Henry’s original policy frustrated by De Courcy

The treaty with Roderic, if we accept it as Hoveden and Benedict have handed it down, shows that a full conquest of Ireland was not intended by Henry II. The possession of the port-towns gave him the command of St. George’s Channel, and a control over the trade of the island. He had seen enough to know that a permanent conquest was beyond the power of a feudal army, and his policy was to balance the adventurers, his own creation De Lacy, and the native princes against each other. Fitz-Adelm, a subtle intriguer with an eye for money, probably seemed a fitter instrument for his purpose than any enterprising soldier. But Fitz-Adelm brought with him to Ireland one of those restless and unscrupulous men of action, who sometimes disconcert the best laid plans of statesmen. John De Courcy is represented by Giraldus as a tall, fair man, of immense strength and extraordinary audacity, an experienced warrior, though often more of a partisan than a general; but religious in his way, and ever ready to ascribe to God the glory of any successful exploit. He was the patron of the monk Jocelin, who wove such a tangled web about St. Patrick, and he carried with him everywhere a tract of St. Columba, which was supposed to point him out as the destined conqueror of Ulster. Seeing that neither gain nor glory could be had under the Viceroy, De Courcy, in January 1177, boldly marched into Ulster with twenty-two knights and 300 chosen men. Among the knights were Almaric St. Lawrence, ancestor of the Howth family, and Roger le Poer, apparently a collateral ancestor of the Powers and Eustaces. In the course of a year or two, though by no means always successful in battle, De Courcy made himself supreme in eastern Ulster. Where they had the advantage of the ground, the natives were too much for the adventurers; but in a fair field a hundred Normans, at least under such a leader as De Courcy, were more than a match for 1,000 Irish. Discipline and steadiness soon gave them the coast, and the castles which they built everywhere enabled them to make war or peace as they pleased. Downpatrick was John de Courcy’s capital.

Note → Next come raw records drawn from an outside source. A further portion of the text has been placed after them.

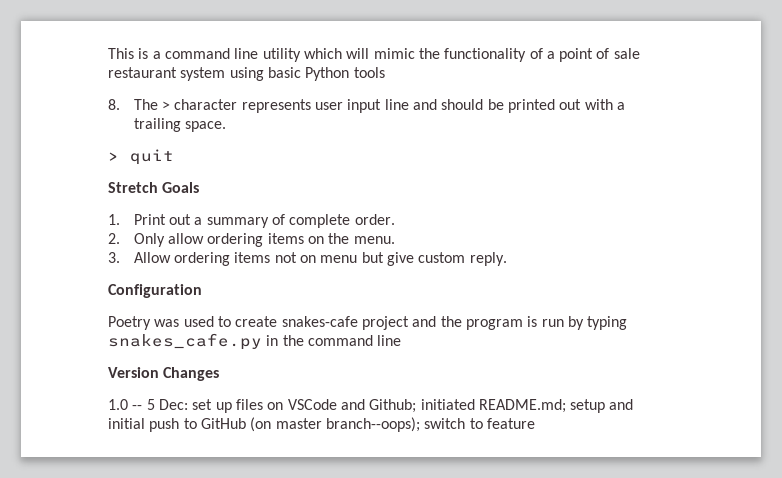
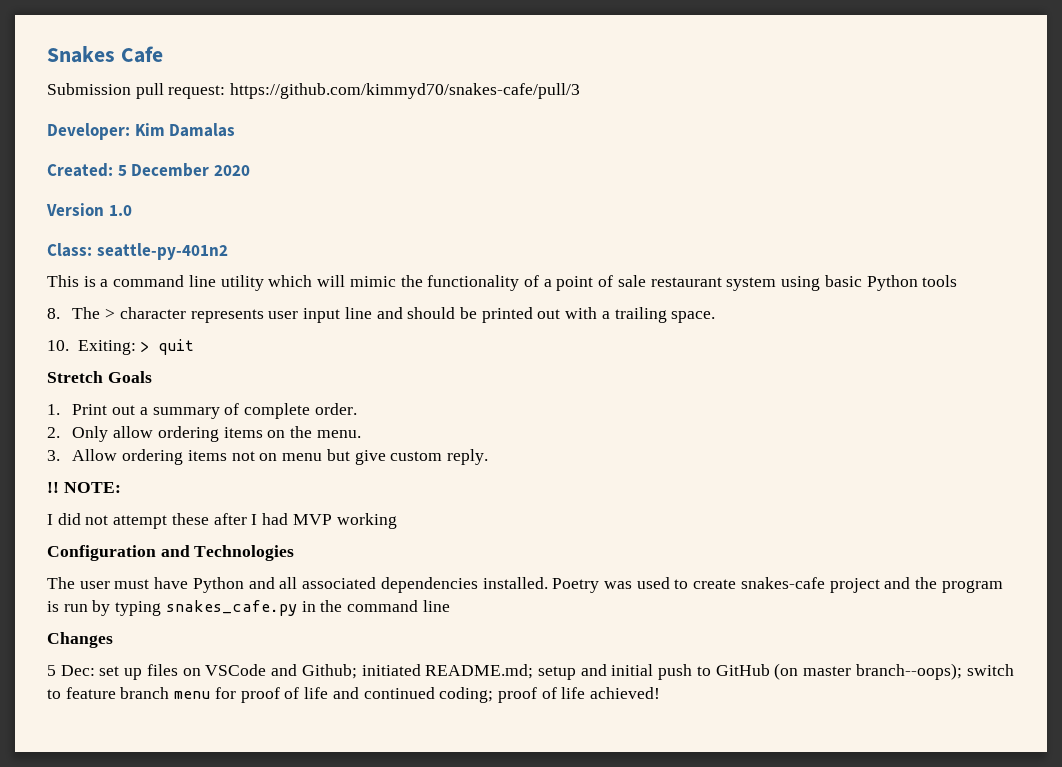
(108, 53) none -> [47,46,163,63] [47,83,581,99] [47,123,236,140] [47,163,250,177] [46,203,132,216] [47,243,228,260] Snakes Cafe // Submission pull request: https://github.com/kimmyd70/snakes-cafe/pull/3 // Developer: Kim Damalas // Created: 5 December 2020 // Version 1.0 // Class: seattle-py-401n2 //
(227, 126) none -> [47,340,136,355] 10. Exiting:
[108,284,202,298] Configuration // -> [47,482,121,493] [47,513,397,529] [47,545,295,561] [47,577,548,593] !! NOTE: // I did not attempt these after I had MVP working // Configuration and Technologies // The user must have Python and all associated dependencies installed.
[108,367,159,378] Version -> (450, 606) none
[108,399,143,410] 1.0 -- -> (113, 640) none
(535, 423) none -> [120,687,661,703] branch menu for proof of life and continued coding; proof of life achieved!

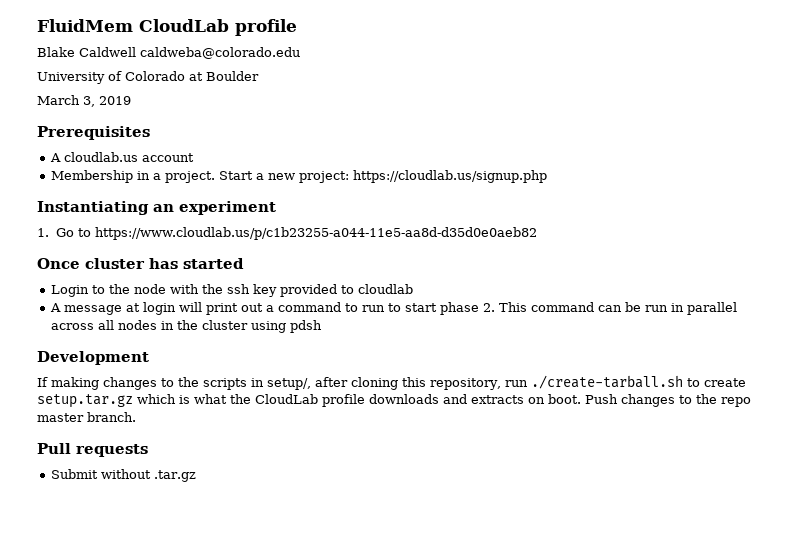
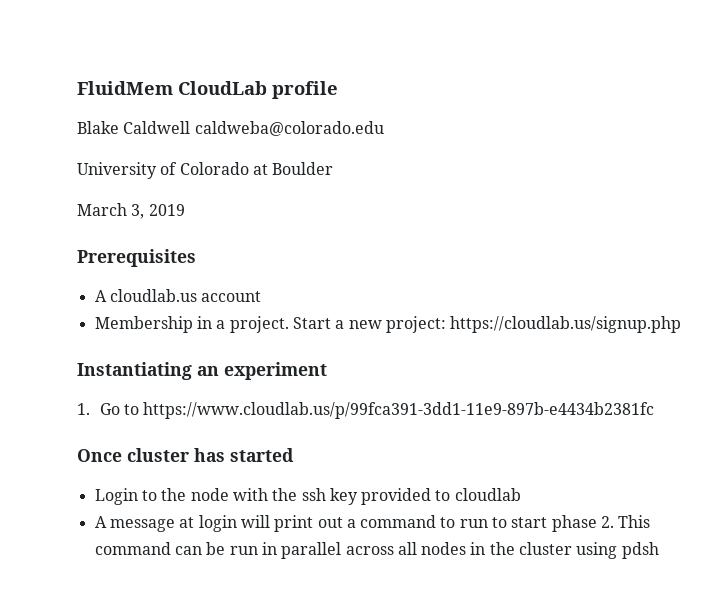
[94,227,538,240] https://www.cloudlab.us/p/c1b23255-a044-11e5-aa8d-d35d0e0aeb82 -> [143,402,655,419] https://www.cloudlab.us/p/99fca391-3dd1-11e9-897b-e4434b2381fc
[37,351,149,365] [37,375,746,390] [37,394,751,408] [37,412,136,422] [37,443,148,457] [51,469,197,482] // Development // If making changes to the scripts in setup/, after cloning this repository, run ./create-tarball.sh to create setup.tar.gz which is what the CloudLab profile downloads and extracts on boot. Push changes to the repo master branch. // Pull requests // Submit without .tar.gz -> (659, 550) none

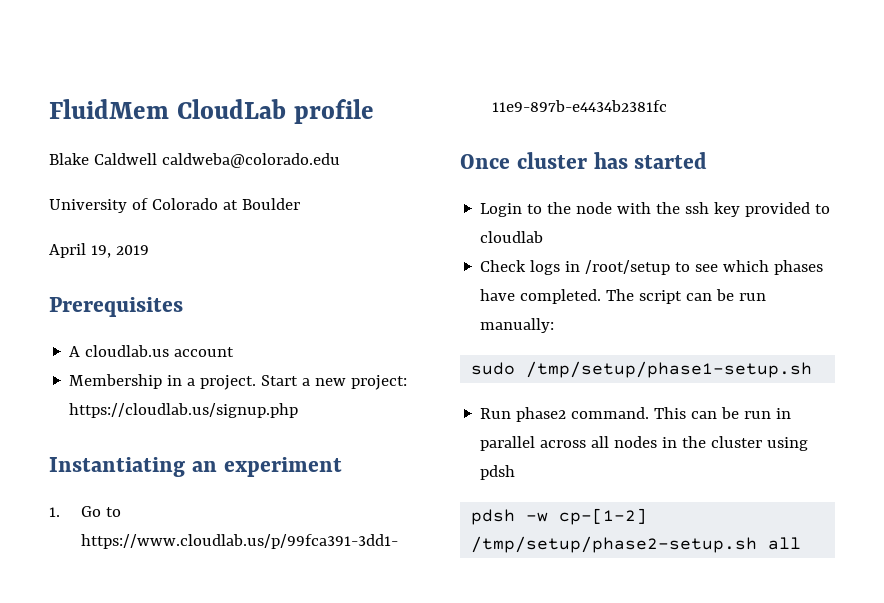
[77,203,145,219] March 3, -> [49,243,111,258] April 19,
[94,515,651,532] [94,542,171,555] A message at login will print out a command to run to start phase 2. This command -> [480,260,824,275] [480,289,767,304] [480,318,555,333] [471,361,813,378] [480,407,687,422] Check logs in /root/setup to see which phases have completed. The script can be run manually: // sudo /tmp/setup/phase1-setup.sh // Run phase2 command. This
(659, 550) none -> [471,508,648,525] [471,536,802,553] // pdsh -w cp-[1-2] /tmp/setup/phase2-setup.sh all

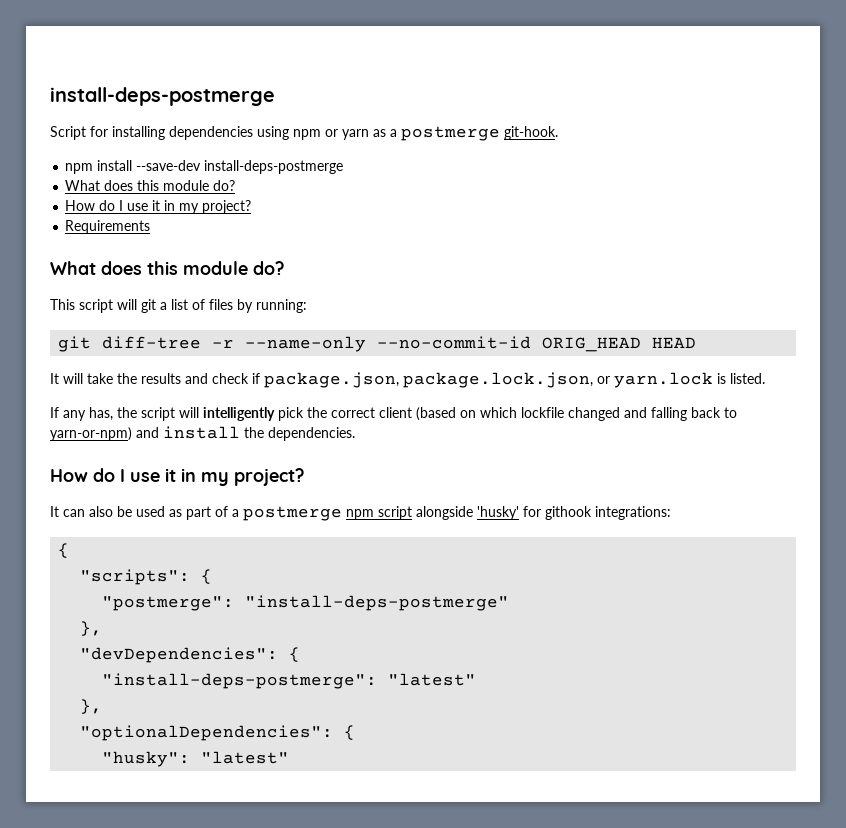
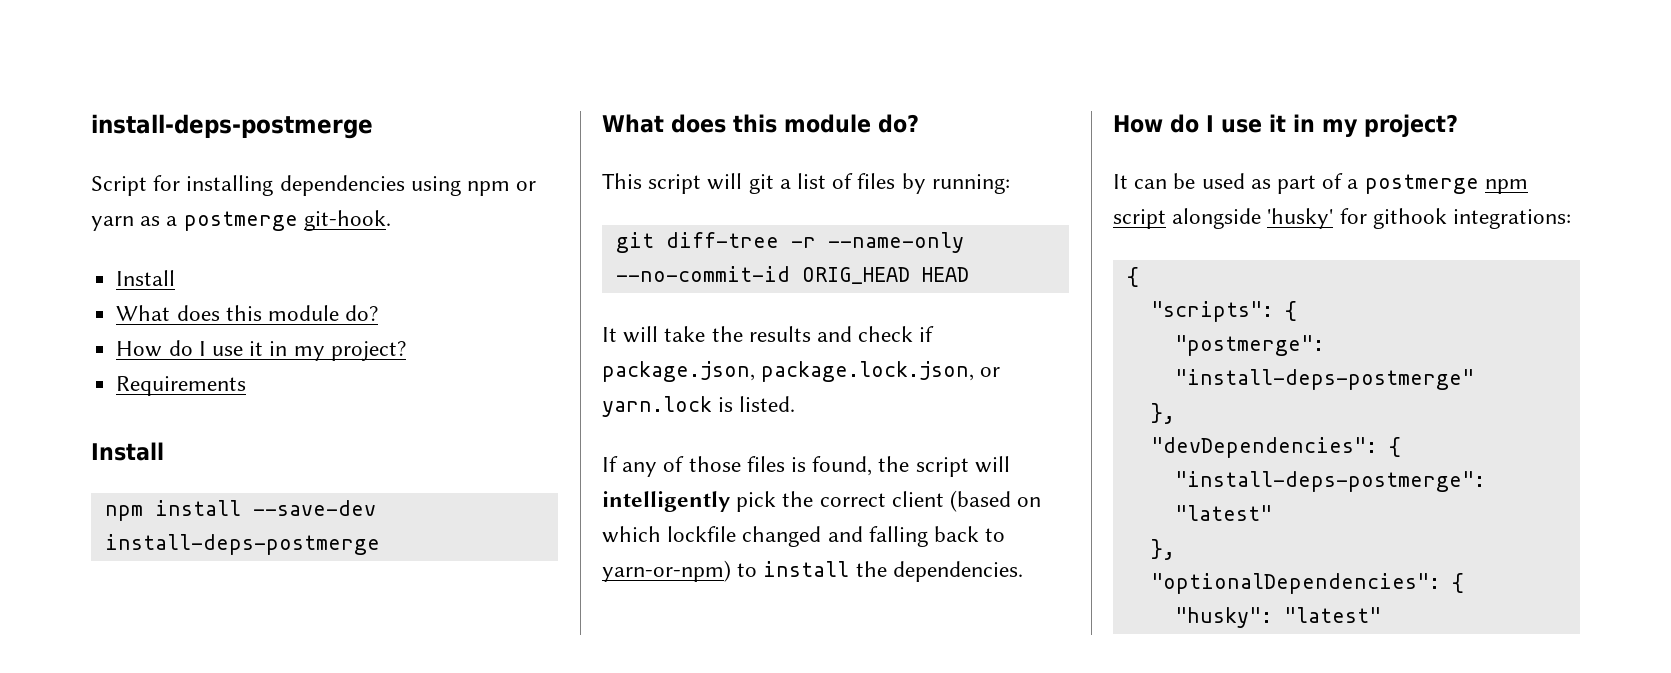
[65,160,344,174] npm install --save-dev install-deps-postmerge -> [116,270,176,286] Install
(151, 227) none -> [91,442,164,461] [104,500,376,521] [104,534,380,555] // Install // npm install --save-dev install-deps-postmerge
[89,407,113,421] has, -> [663,456,873,476] of those files is found,
[136,427,159,438] and -> [737,563,758,577] to
[89,506,113,517] also -> (1168, 184) none

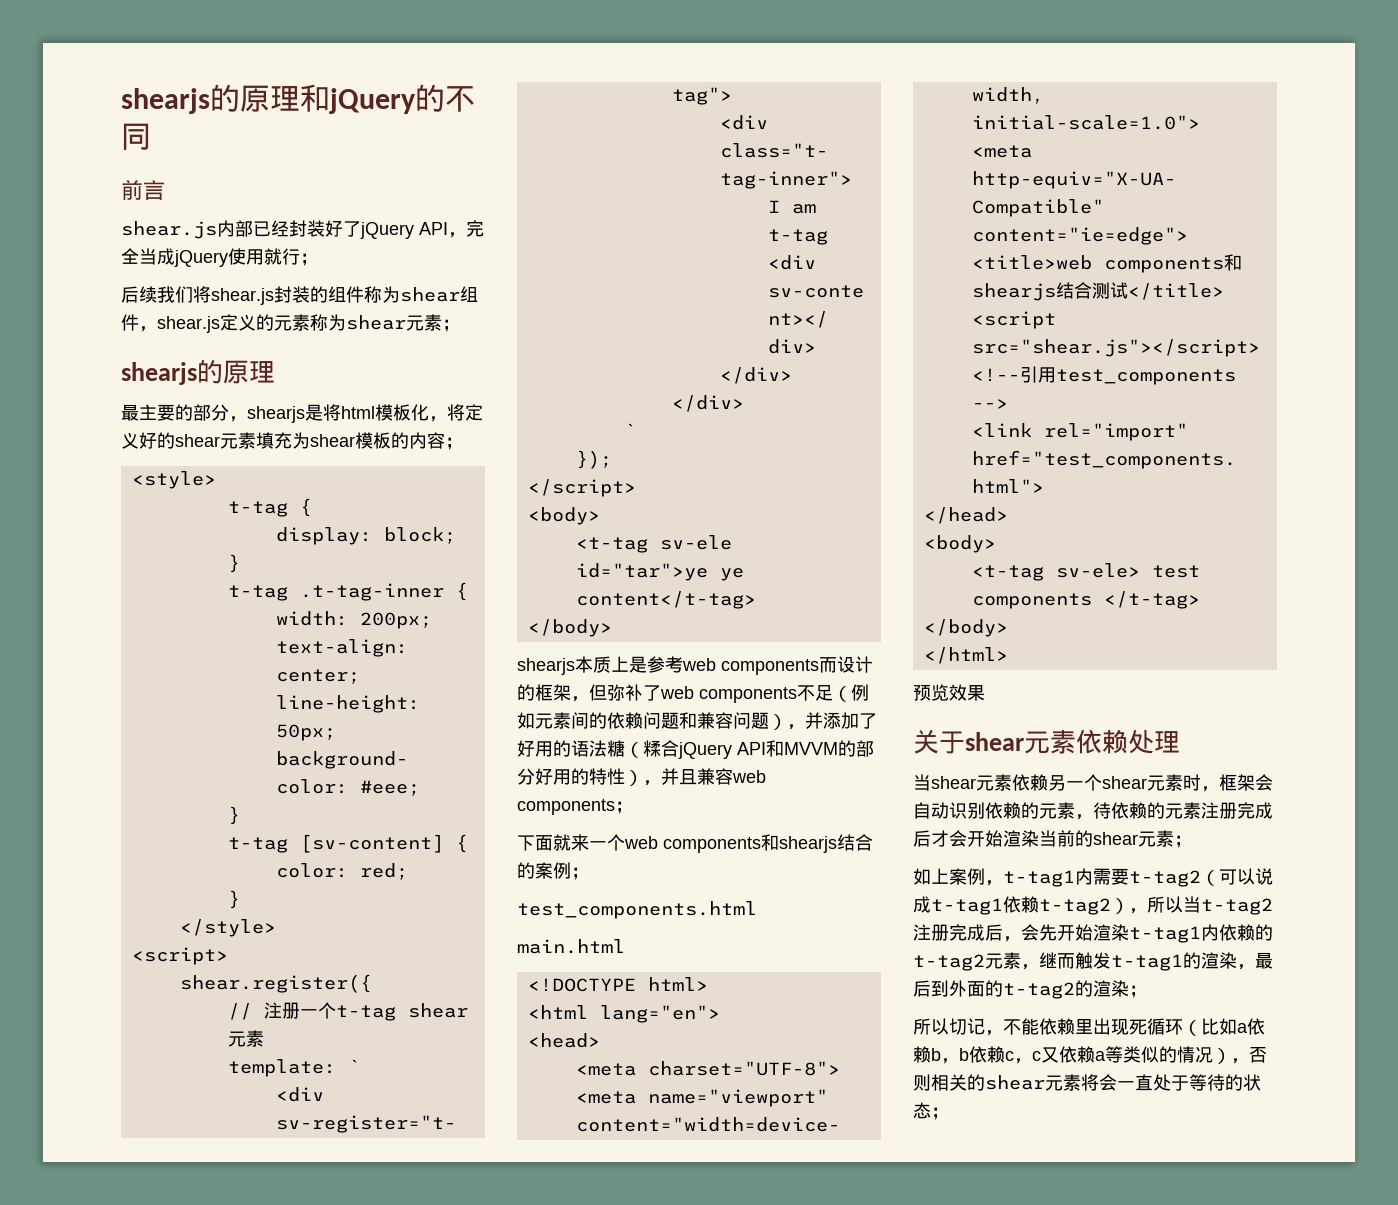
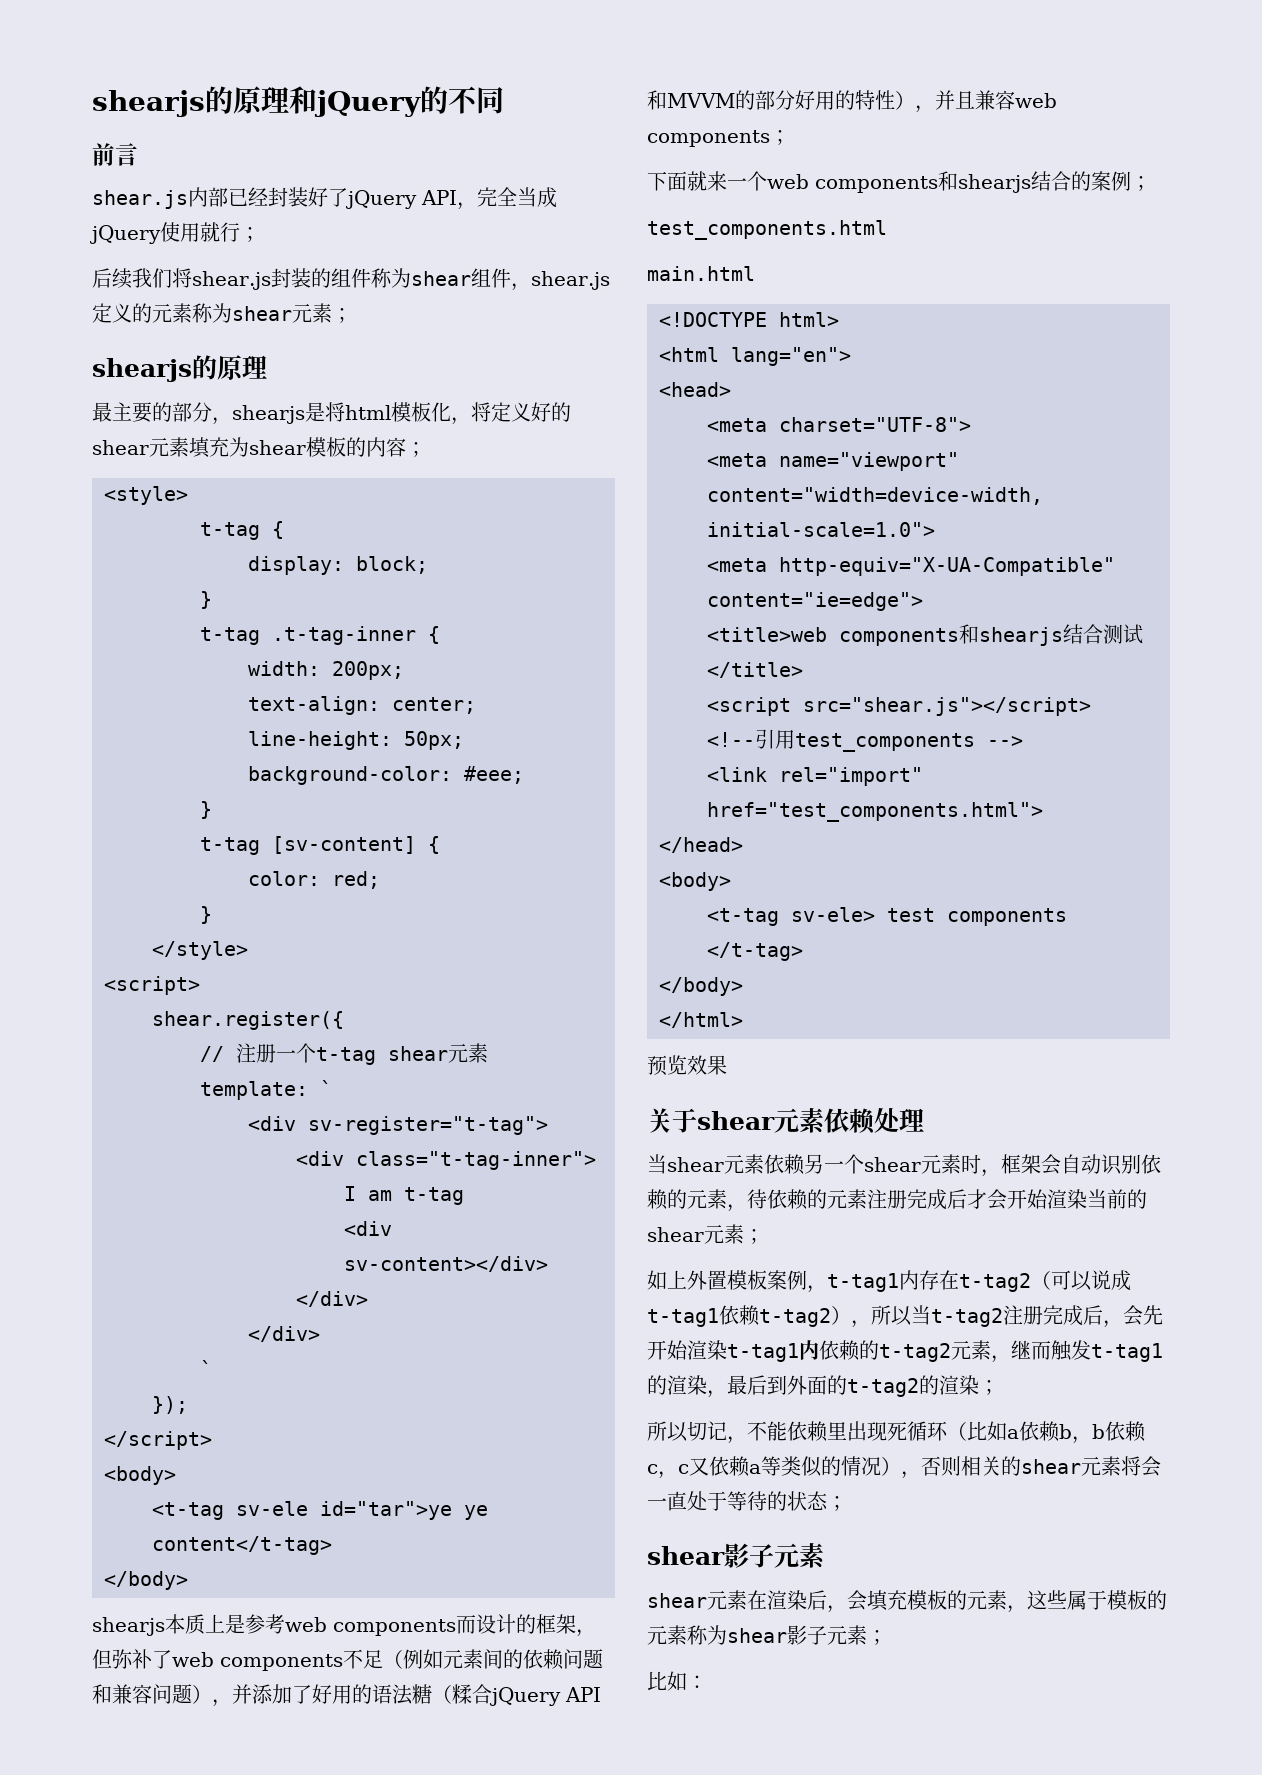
(949, 876) none -> [687,1270,767,1290] 外置模板
[1093,868,1129,885] 需要 -> [919,1270,959,1290] 存在
(949, 1113) none -> [647,1543,825,1568] [647,1590,1167,1613] [647,1625,887,1645] [647,1671,707,1691] // shear影子元素 // shear元素在渲染后，会填充模板的元素，这些属于模板的元素称为shear影子元素； // 比如：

De Courcy and De Lacy. Castle-building

O’Donlevy, chief king of Uladh, or that part of Ulster now comprised in Antrim and Down, had done homage to Henry II., and imagined that he would be thus secured from invasion. But the King evidently understood the matter differently, for De Courcy had a grant from him of such northern lands as he could conquer. Fitz-Adelm having failed as a Viceroy, Henry now fell back upon Hugo de Lacy, who perhaps dreamed of making himself independent. He distinguished himself by good government from 1177 to 1181, and by showing favour to the Irish; and he married a daughter of Roderic O’Connor without the King’s consent. Henry accordingly sent for De Lacy to England, and gave the viceregal authority to John, Constable of Chester. The Lord of Meath succeeded in making his peace, and was soon restored to the government; Robert of Salisbury, a priest, being sent as a spy upon him. De Lacy covered his own district with castles, Trim being his capital. Delvin he granted to William Nugent, his sister Rose’s husband, who became the ancestor of the Earls of Westmeath. Other estates he gave to his friends and followers, who founded many of the families of the Pale. The Flemings, Lords of Slane, became the most important of these. Other barons followed the example of De Lacy; and Giraldus mentions that by the year 1182 castles were built at or near Newtown Barry, Castle Dermot, Leighlin, Timahoe, Athy, Narragh, and other places. The Meath castles, says the chronicler, were too many to mention by name.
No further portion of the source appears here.